# Version comparison data
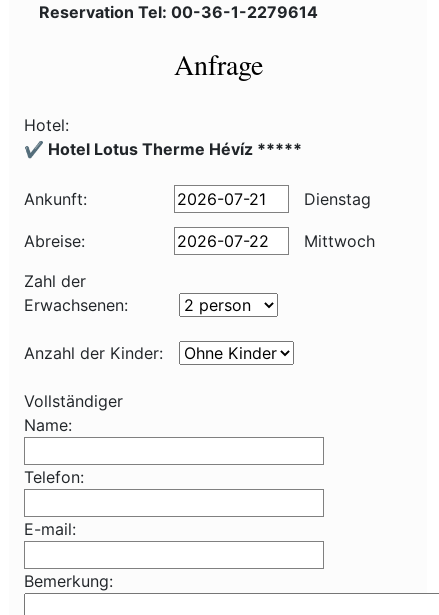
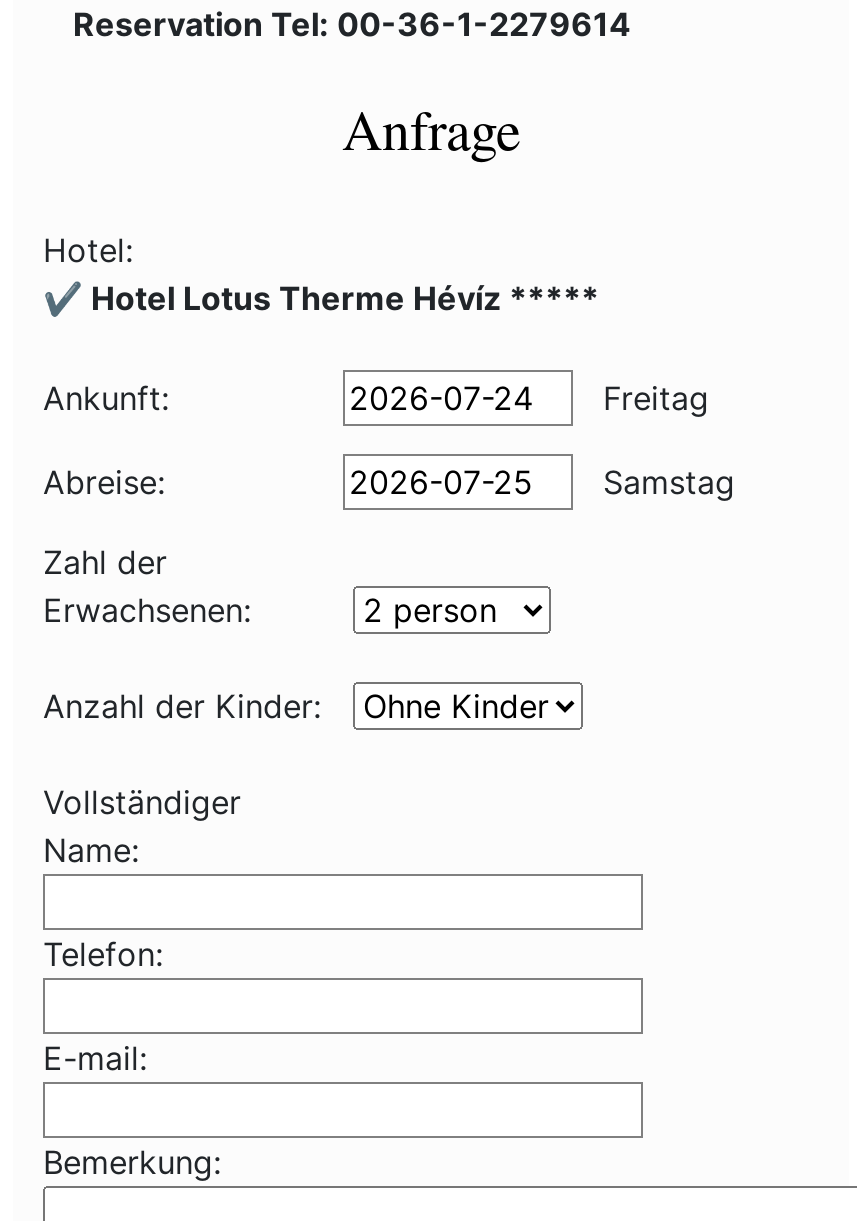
- Dienstag
+ Freitag

- Mittwoch
+ Samstag
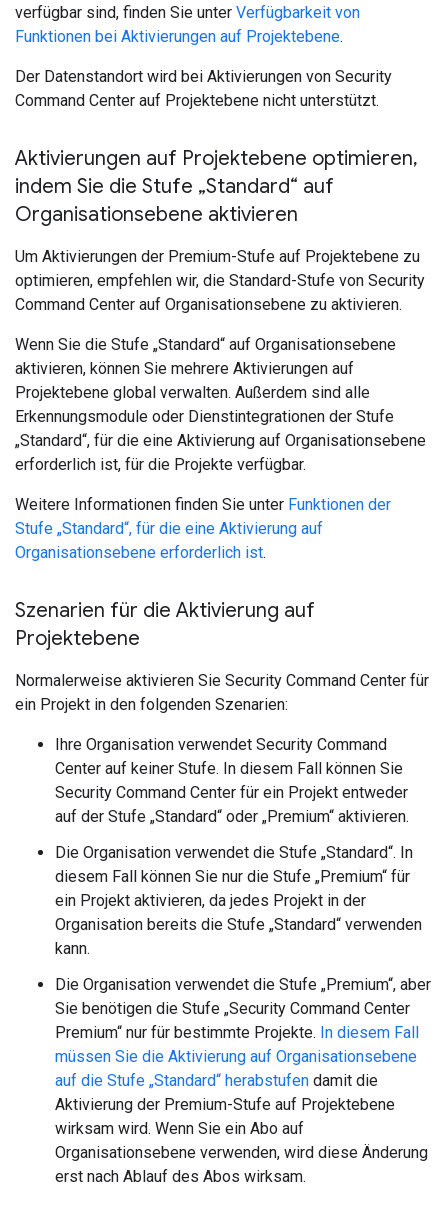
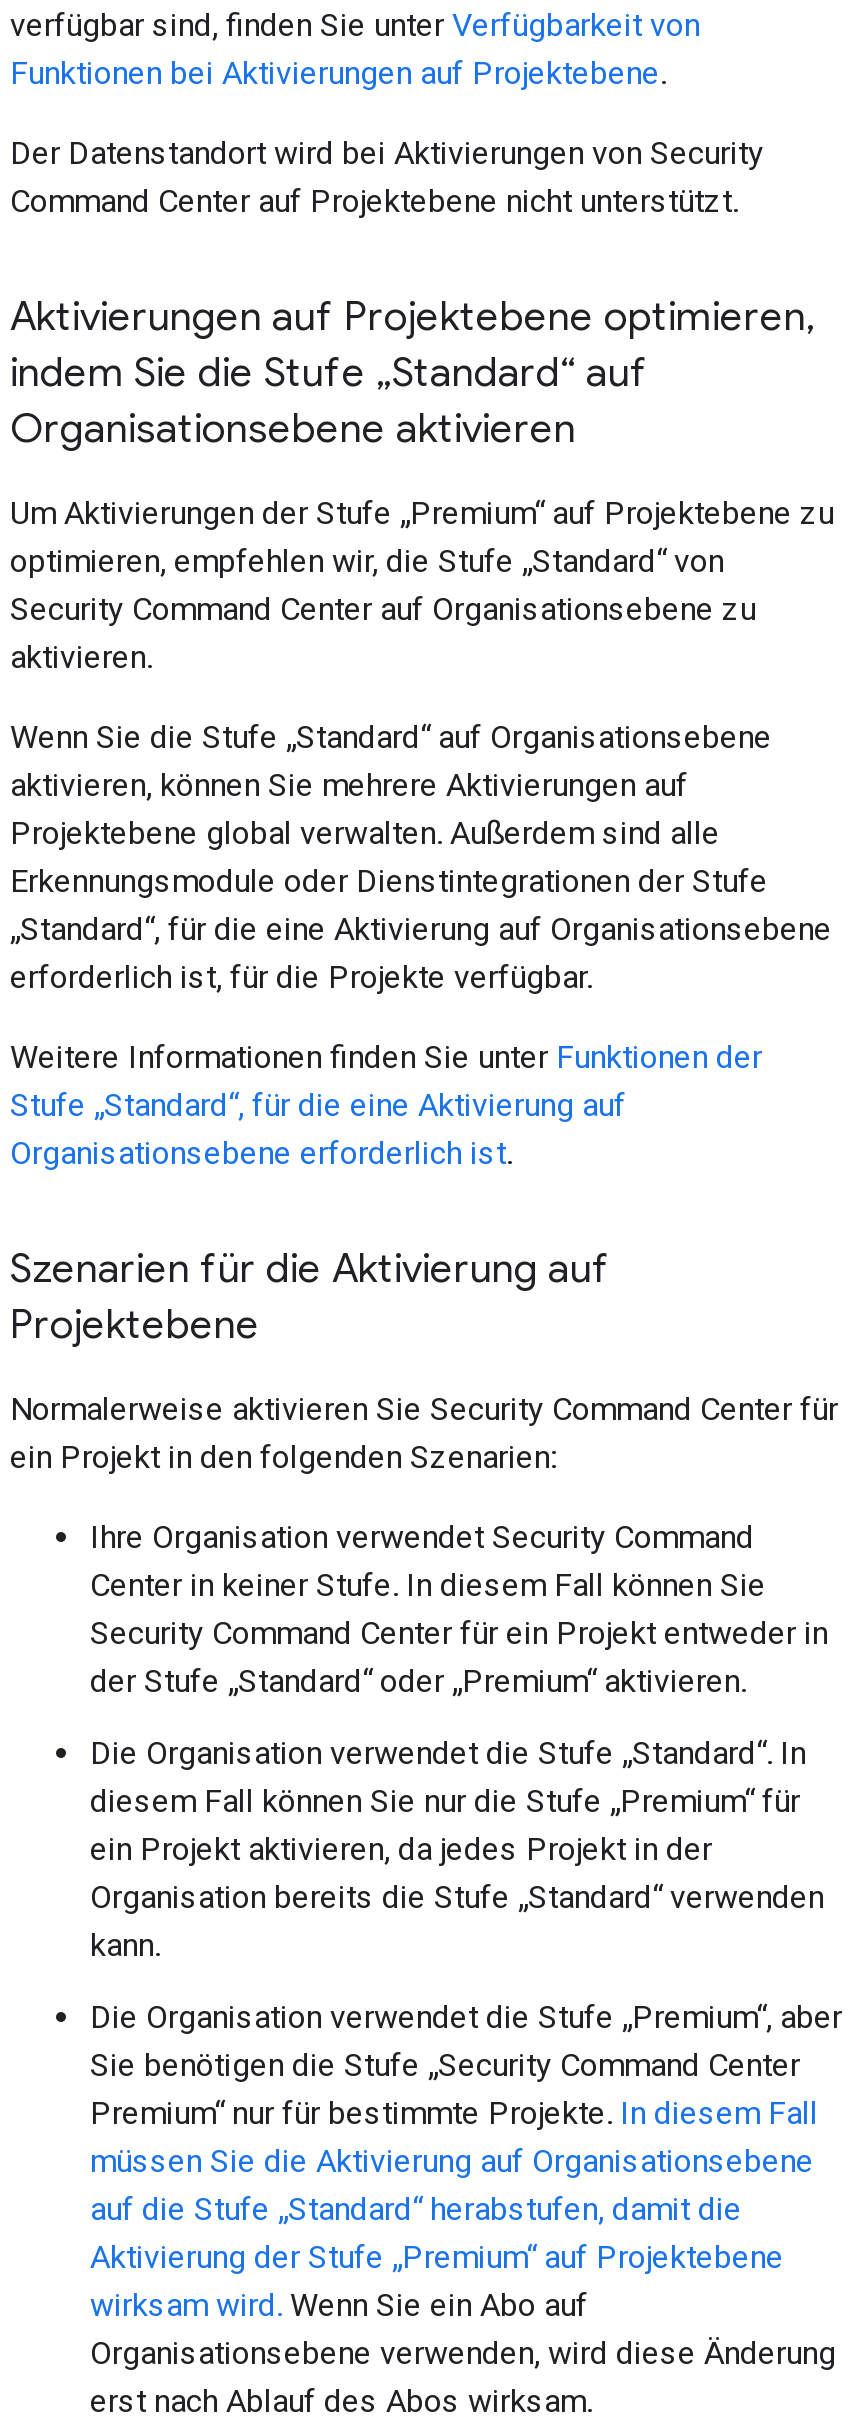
- Um Aktivierungen der Premium-Stufe auf Projektebene zu
- optimieren, empfehlen wir, die Standard-Stufe von Security
- Command Center auf Organisationsebene zu aktivieren.
+ Um Aktivierungen der Stufe „Premium“ auf Projektebene zu
+ optimieren, empfehlen wir, die Stufe „Standard“ von
+ Security Command Center auf Organisationsebene zu
+ aktivieren.

- Center auf keiner Stufe. In diesem Fall können Sie
- Security Command Center für ein Projekt entweder
- auf der Stufe „Standard“ oder „Premium“ aktivieren.
+ Center in keiner Stufe. In diesem Fall können Sie
+ Security Command Center für ein Projekt entweder in
+ der Stufe „Standard“ oder „Premium“ aktivieren.

- auf die Stufe „Standard“ herabstufen damit die
- Aktivierung der Premium-Stufe auf Projektebene
+ auf die Stufe „Standard“ herabstufen, damit die
+ Aktivierung der Stufe „Premium“ auf Projektebene
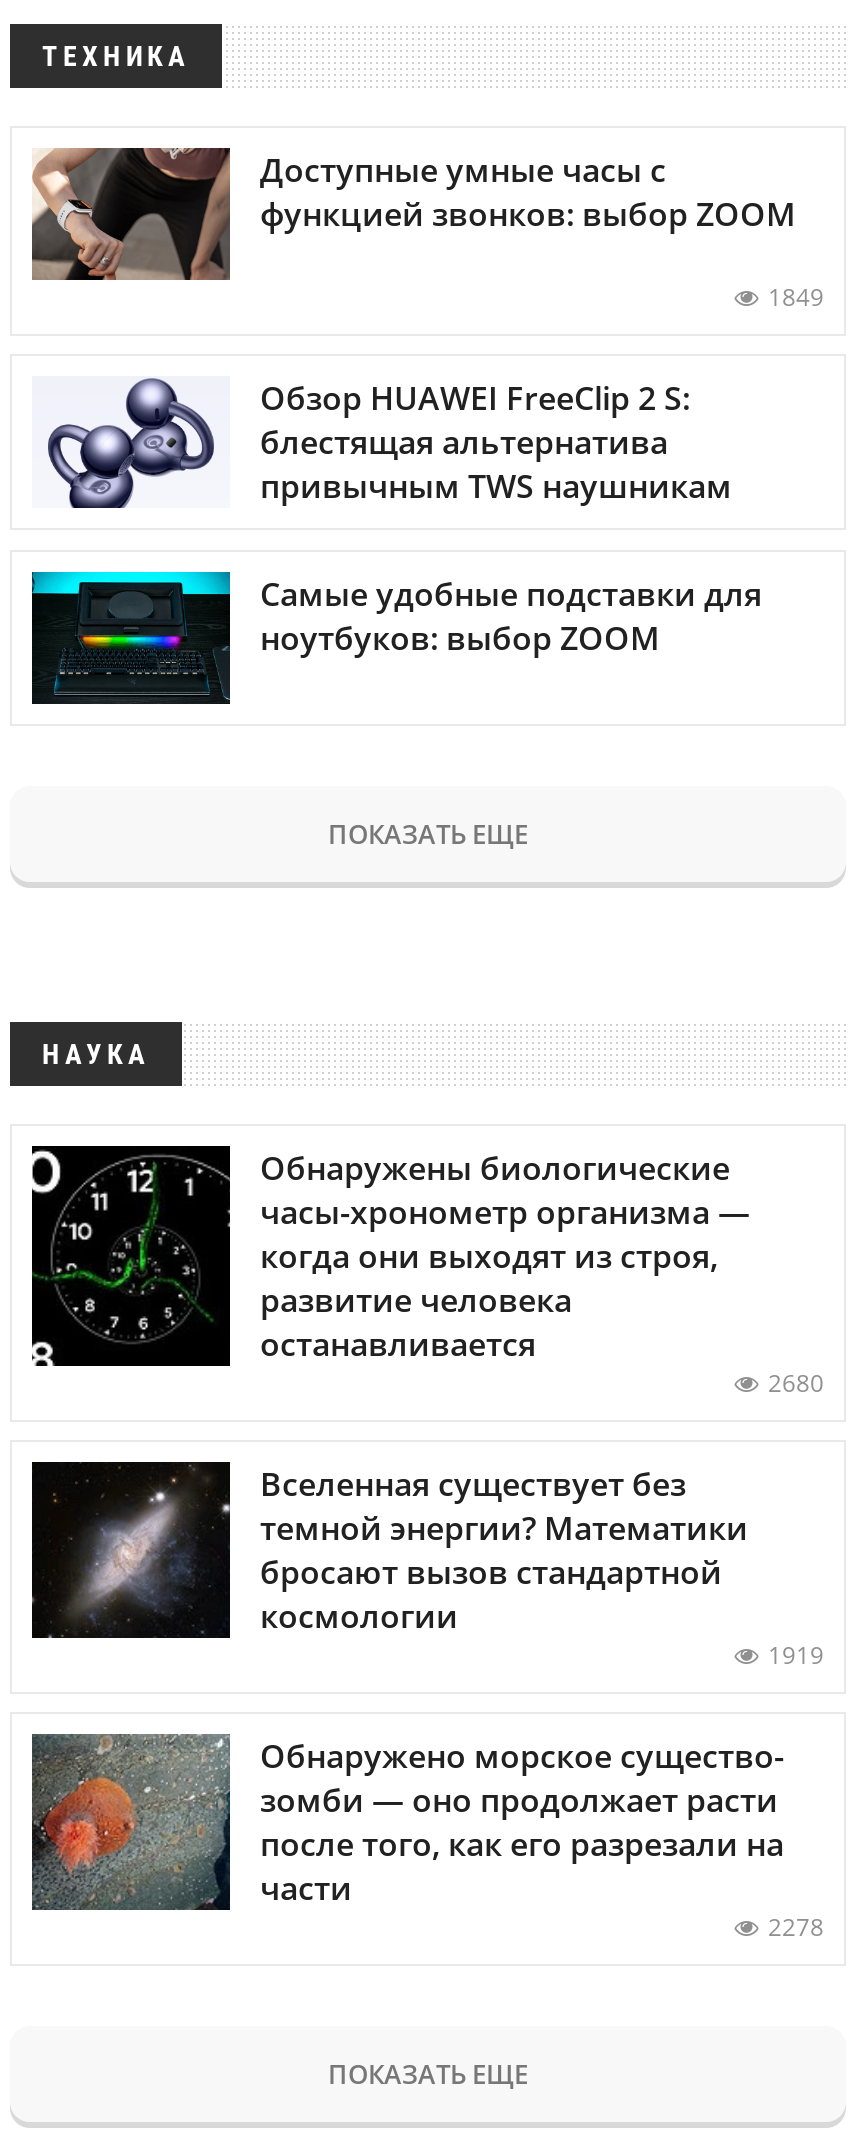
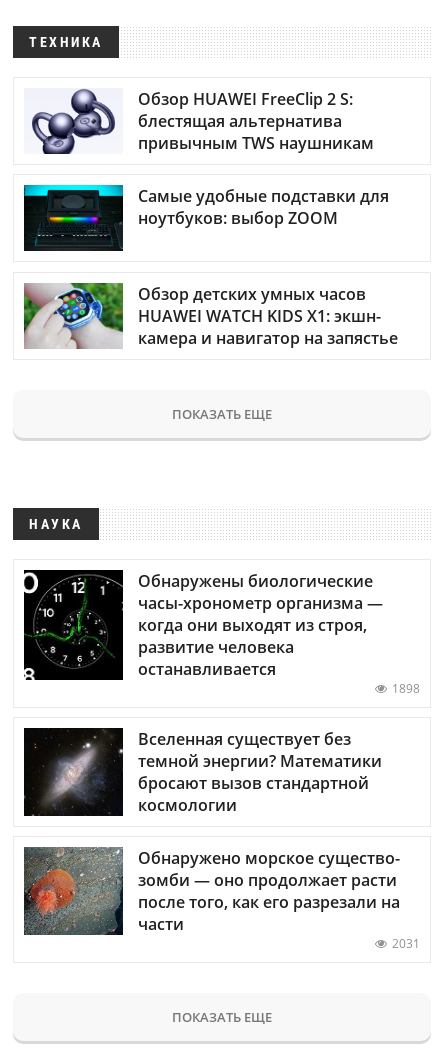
- [image]
- Доступные умные часы с
- функцией звонков: выбор ZOOM
- 1849

moved up: [image] | Обзор HUAWEI FreeClip 2 S: | блестящая альтернатива | привычным TWS наушникам | Самые удобные подставки для | ноутбуков: выбор ZOOM

+ [image]
+ Обзор детских умных часов
+ HUAWEI WATCH KIDS X1: экшн-
+ камера и навигатор на запястье

- 2680
+ 1898

- 1919

- 2278
+ 2031
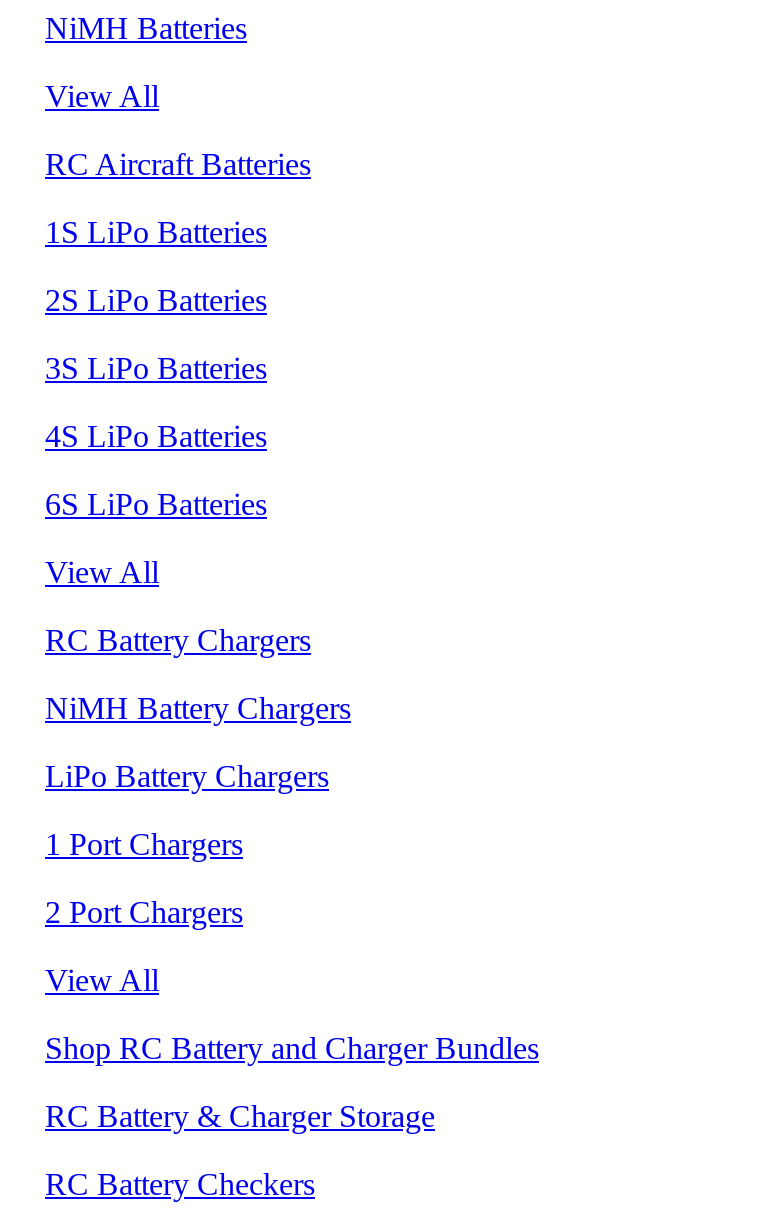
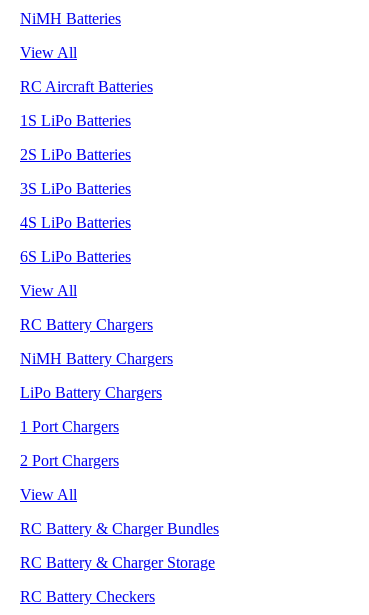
- Shop RC Battery and Charger Bundles
+ RC Battery & Charger Bundles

# What to produce
The lines above should be transcribed exactly, with every image removed.

# Answer to this problem
- Dienstag
+ Freitag

- Mittwoch
+ Samstag
- Um Aktivierungen der Premium-Stufe auf Projektebene zu
- optimieren, empfehlen wir, die Standard-Stufe von Security
- Command Center auf Organisationsebene zu aktivieren.
+ Um Aktivierungen der Stufe „Premium“ auf Projektebene zu
+ optimieren, empfehlen wir, die Stufe „Standard“ von
+ Security Command Center auf Organisationsebene zu
+ aktivieren.

- Center auf keiner Stufe. In diesem Fall können Sie
- Security Command Center für ein Projekt entweder
- auf der Stufe „Standard“ oder „Premium“ aktivieren.
+ Center in keiner Stufe. In diesem Fall können Sie
+ Security Command Center für ein Projekt entweder in
+ der Stufe „Standard“ oder „Premium“ aktivieren.

- auf die Stufe „Standard“ herabstufen damit die
- Aktivierung der Premium-Stufe auf Projektebene
+ auf die Stufe „Standard“ herabstufen, damit die
+ Aktivierung der Stufe „Premium“ auf Projektebene
- [image]
- Доступные умные часы с
- функцией звонков: выбор ZOOM
- 1849

moved up: [image] | Обзор HUAWEI FreeClip 2 S: | блестящая альтернатива | привычным TWS наушникам | Самые удобные подставки для | ноутбуков: выбор ZOOM

+ [image]
+ Обзор детских умных часов
+ HUAWEI WATCH KIDS X1: экшн-
+ камера и навигатор на запястье

- 2680
+ 1898

- 1919

- 2278
+ 2031
- Shop RC Battery and Charger Bundles
+ RC Battery & Charger Bundles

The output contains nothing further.